Chronique | And Also the Trees - Mother-of-pearl Moon

Tanz Mitth'Laibach 23 février 2024

On ne peut qu'être admiratif de la façon dont And Also The Trees a su se poursuivre sa carrière depuis maintenant quarante-cinq ans, sans jamais cesser de se renouveler ni perdre la touche de fascination mélancolique qui a toujours été sa marque de fabrique depuis la coldwave des années 80. Depuis un peu plus d'une décennie, le groupe anglais a évolué vers un son plus acoustique et plus calme, le rendant difficile à classer, si tant est que cela ait une importance. Il y a deux ans, nous avions ainsi le plaisir de faire la connaissance de l'excellent The Bone Carver (chronique), centré sur l'Europe de l'est, délicatement grave. C'est donc avec plaisir que l'on va écouter le dix-huitième album du groupe qui sort cette année, Mother-of-pearl Moon.

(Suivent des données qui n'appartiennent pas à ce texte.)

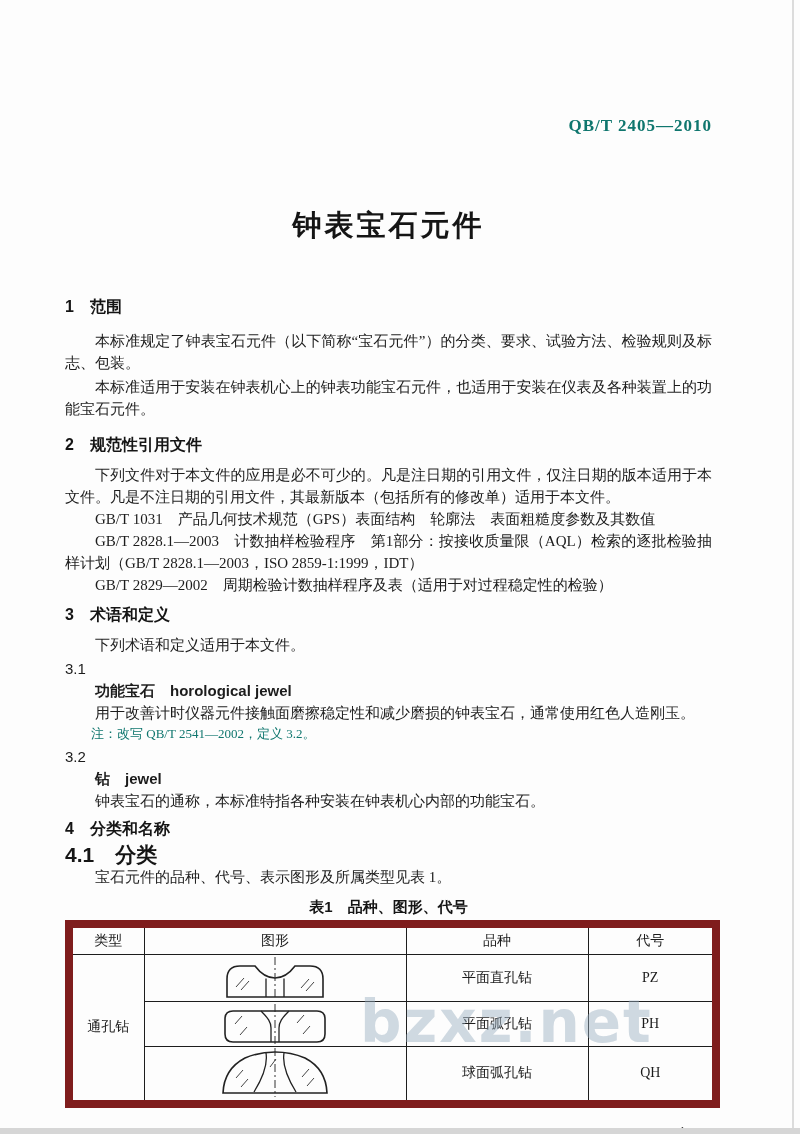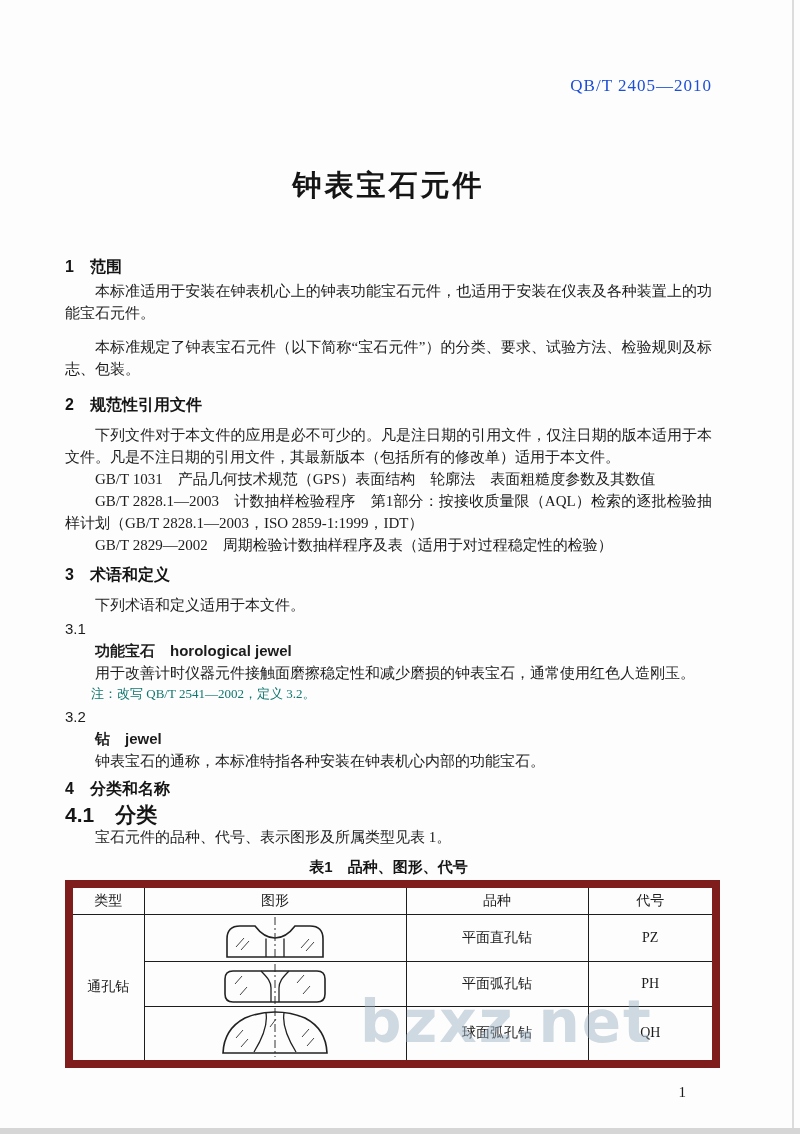"QB/T 2405—2010" .doc-number { color: #1d4ed8 -> #0f766e; font-weight: normal -> bold; margin-top: 76px -> 116px }
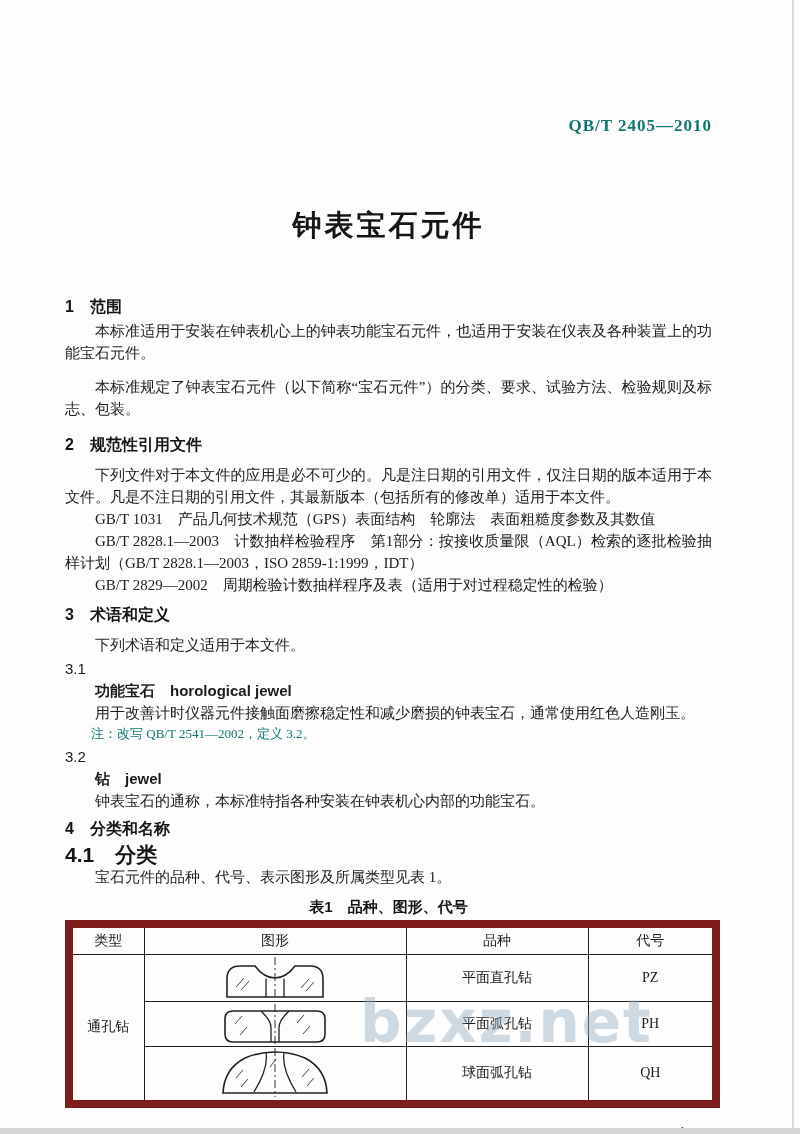"本标准适用于安装在钟表机心上的钟表功能宝石元件，也适用于安装在仪表及各种装置上的" p.body-p { order: before "本标准规定了钟表宝石元件（以下简称“宝石元件”）的分类、要求、试验方法、检验规则" -> after "本标准规定了钟表宝石元件（以下简称“宝石元件”）的分类、要求、试验方法、检验规则" }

Tant le titre, que l'on pourrait traduire par "Lune de nacre", que l'illustration nous font penser à un album qui aura une forte dimension contemplative et un imaginaire où la nature sera omniprésente ; c'est en effet le cas et ce n'est pas surprenant, la campagne du Worcestershire a toujours été une source d'inspiration pour And Also The Trees. Toutefois, on note aussi que le groupe continue aussi d'avoir le regard tourné vers l'est, et même beaucoup plus à l'est que la dernière fois : le titre Valdrada doit son nom à une cité imaginaire décrite par Marco Polo à l'Empereur de Chine Kubilaï Khan dans le roman Les villes invisibles d'Italo Calvino, tout comme le morceau-titre évoque l'extrême-orient.

Et en effet, l'écoute de Mother-of-pearl Moon nous donne la sensation de nous promener dans quelque jardin exotique. L'album nous surprend par son calme : il est vrai que l'on ne s'attend plus depuis longtemps à ce qu'And Also The Trees compose des morceaux tourmentés comme la géniale A Room Lives in Lucy, mais c'est la première fois que le groupe nous fournit un album qui tout entier prend le temps de la contemplation, où le tempo reste lent et sans crescendo ni breaks vraiment sensibles. Et l'on y prend plaisir, car il est très beau : on a de magnifiques passages instrumentaux empreints de gravité et de fascination comme l'introduction de l'album ou les excellents morceaux instrumentaux Ypsilon et No Mountains, No Horizon ; on profite également des passages où l'on suit les doux égarements de la guitare de Justin Jones tandis qu'au chant, son frère Simon contient sa voix grave dans une calme fascination, This Path Through The Meadow et plus encore le morceau-titre en sont de bons exemples. L'album a été construit autour d'une série d'improvisations de guitares en 2020, néanmoins on y entendra aussi souvent la clarinette et le piano de Colin Ozanne. L'ambiance a quelque chose de filmique, on voit s'animer devant nous un paysage sonore. Mother-of-pearl Moon est à vrai dire plus réussi sur le plan des sonorités que son prédécesseur, qui finissait par tourner un peu en rond sur ce plan.

Toutefois, si l'on est ravi par les sonorités, on accroche en revanche moins aux structures. Une chose que l'on aime toujours chez And Also The Trees est la sensation d'être pris entre des émotions contradictoires, mêlant beauté et amertume, la force succédant à la retenue pour nous transporter vers des sommets d'émotion ; cet aspect était toujours très présents sur The Bone Carver mais il disparaît presque sur Mother-of-pearl Moon, qui ne se départit jamais de son calme et de sa réserve. Les morceaux s'approfondissent quelquefois mais dans l'ensemble, leur construction demeure linéaire. Dans le même temps, ils restent légers, de sorte qu'il est rare qu'ils nous immergent complètement dans une atmosphère comme le font ceux d'artistes qui nous ont davantage accoutumés à des musiques contemplatives. Enfin, le chant de Simon Huw-Jones reste toujours dans le même registre, ce qui est un peu dommage par rapport à la variété qu'on lui connaît.

Mother-of-pearl Moon nous donne donc un sentiment un peu mitigé : on a beaucoup apprécié la beauté des sonorités, vivement aimé certains morceaux comme Ypsilon ou Mother-of-pearl Moon, cependant on aurait aimé davantage de relief sur l'album entier pour nous sentir vraiment comblés ; on apprécie finalement mieux les morceaux pris individuellement. L'album aura en tout cas témoigné peut-être plus qu'aucun autre qu'And Also The Trees continue à explorer des voies nouvelles avec talent.